[DATA UNDER STUDY]

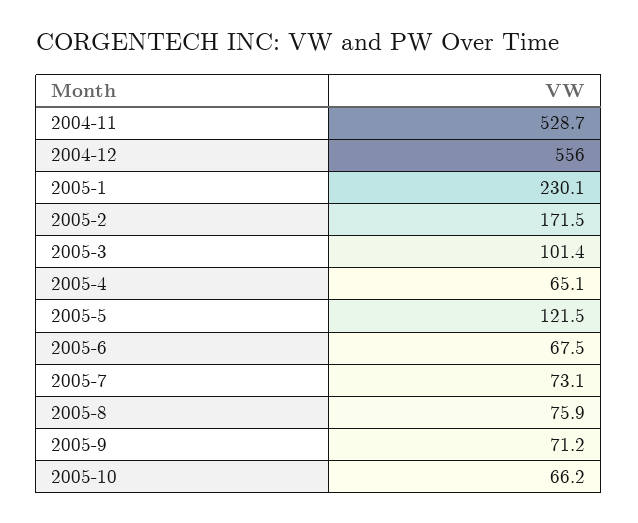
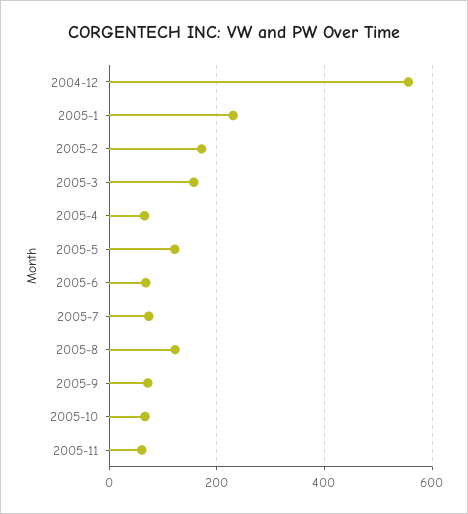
2004-11: 528.7 -> none
2005-3: 101.4 -> 160
2005-8: 75.9 -> 120
2005-11: none -> 60

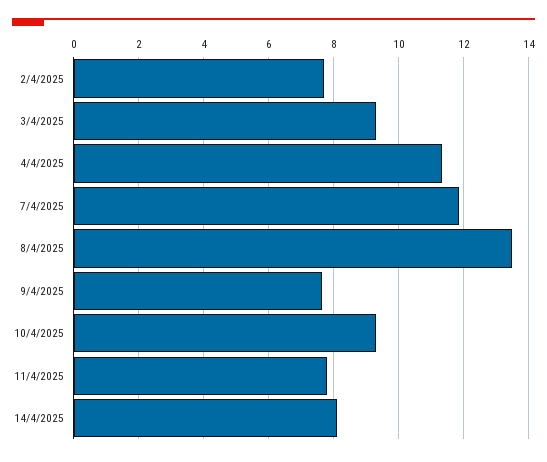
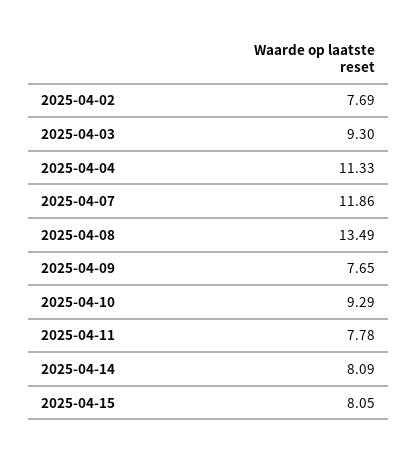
2025-04-15: none -> 8.05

[ABOUT THIS TASK] Output everything in the material exactly. Pictures stay out of it.

[REPLY TO THE EXERCISE]
2004-11: 528.7 -> none
2005-3: 101.4 -> 160
2005-8: 75.9 -> 120
2005-11: none -> 60

2025-04-15: none -> 8.05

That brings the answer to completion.